Swahili-English Neural Machine Translation Model (V2)
Model Description
swahili-model-v2 is a Neural Machine Translation (NMT) model designed to translate text from English to Swahili.
This model is a fine-tuned version of the Helsinki-NLP/opus-mt-en-sw Transformer, adapted specifically for high-accuracy translation tasks using a curated parallel corpus.
By leveraging Transfer Learning on a substantial dataset of 281,000 sentence pairs, this model achieves a BLEU score of 41.63 on the validation set.
It demonstrates professional-grade grammatical fluency and robust vocabulary alignment, significantly outperforming baseline models trained from scratch V1.
Dataset Characteristics
The model was trained on a specific subset of the Swahili-English Parallel Corpus. Prior to training, a comprehensive Exploratory Data Analysis was conducted to ensure data quality and alignment.

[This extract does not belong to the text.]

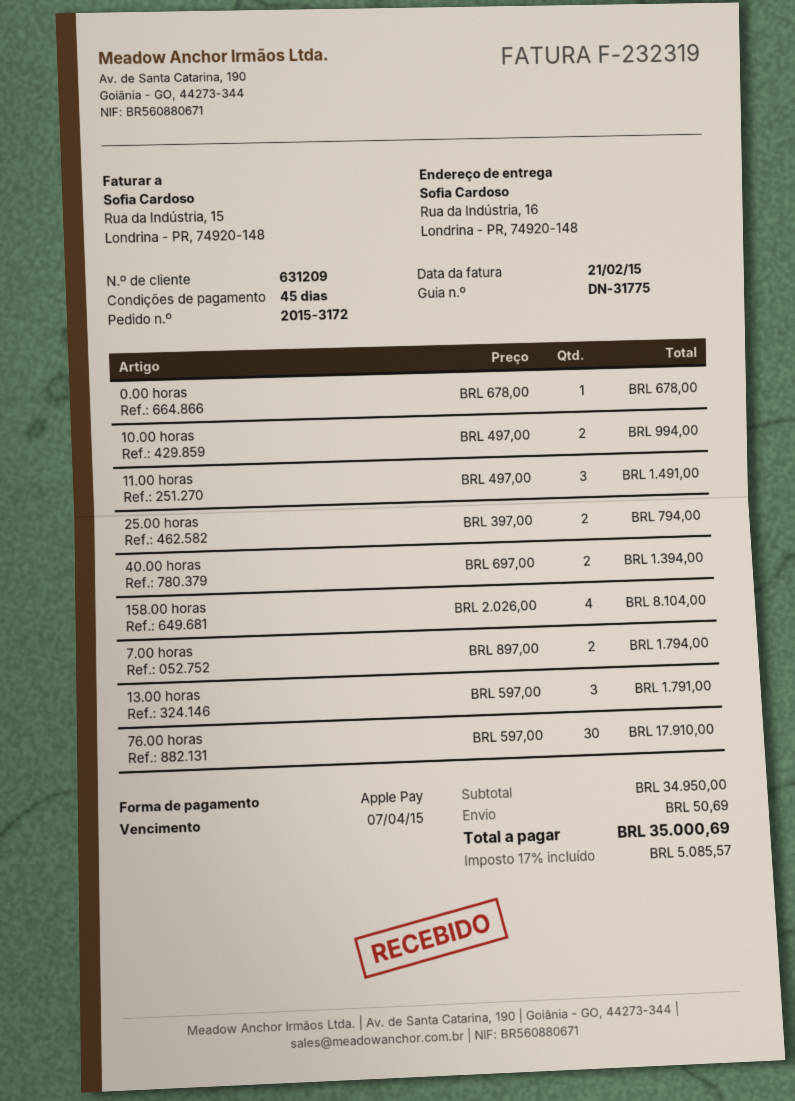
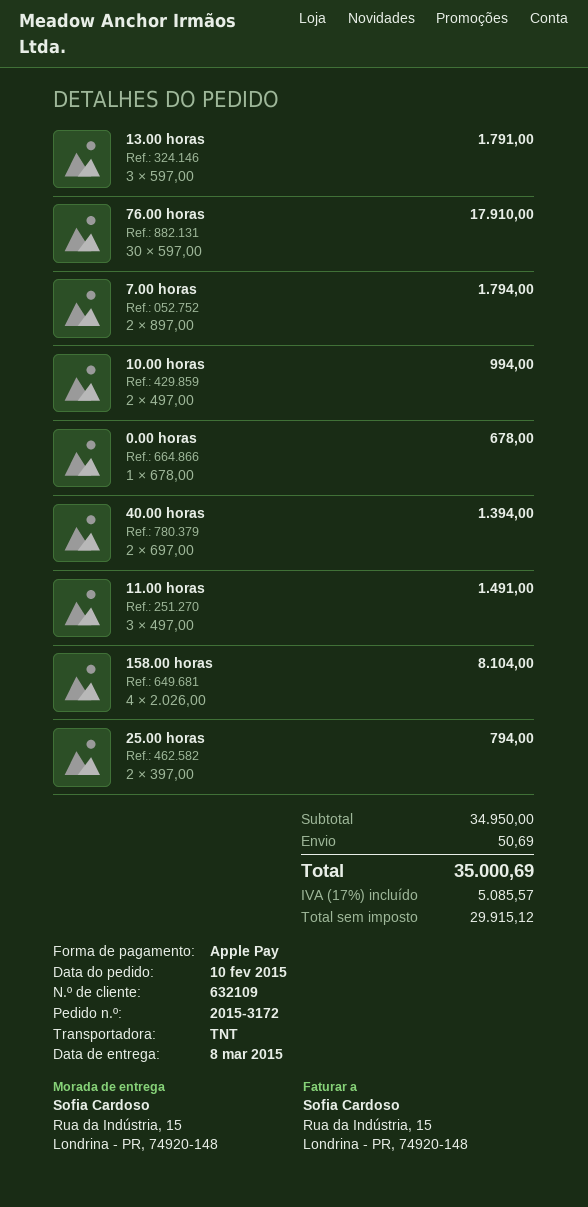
customer number: 631209 -> 632109
ship to: Rua da Indústria, 16, Londrina - PR, 74920-148 -> Rua da Indústria, 15, Londrina - PR, 74920-148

Sentence Length Distribution
The dataset follows a long-tailed distribution typical of natural language corpora.
Most sentences are between 5 and 20 words long, which is optimal training.
Figure 3: English Sentence Lengths
Figure 4: Swahili Sentence Lengths
Source-Target Alignment
There is a strong linear correlation between English and Swahili sentence lengths.
This indicates a high-quality parallel corpus with few alignment errors.
Figure 5: Length Correlation
The regression line shows a consistent mapping ratio between source and target lengths.
Training Details
Dataset Configuration
- Source: Swahili-English Parallel Corpus.
- Size: 281,000 sentence pairs.
- Split: 90% Training, 10% Validation.
- Preprocessing: Tokenization using the Helsinki-NLP SentencePiece tokenizer with dynamic padding.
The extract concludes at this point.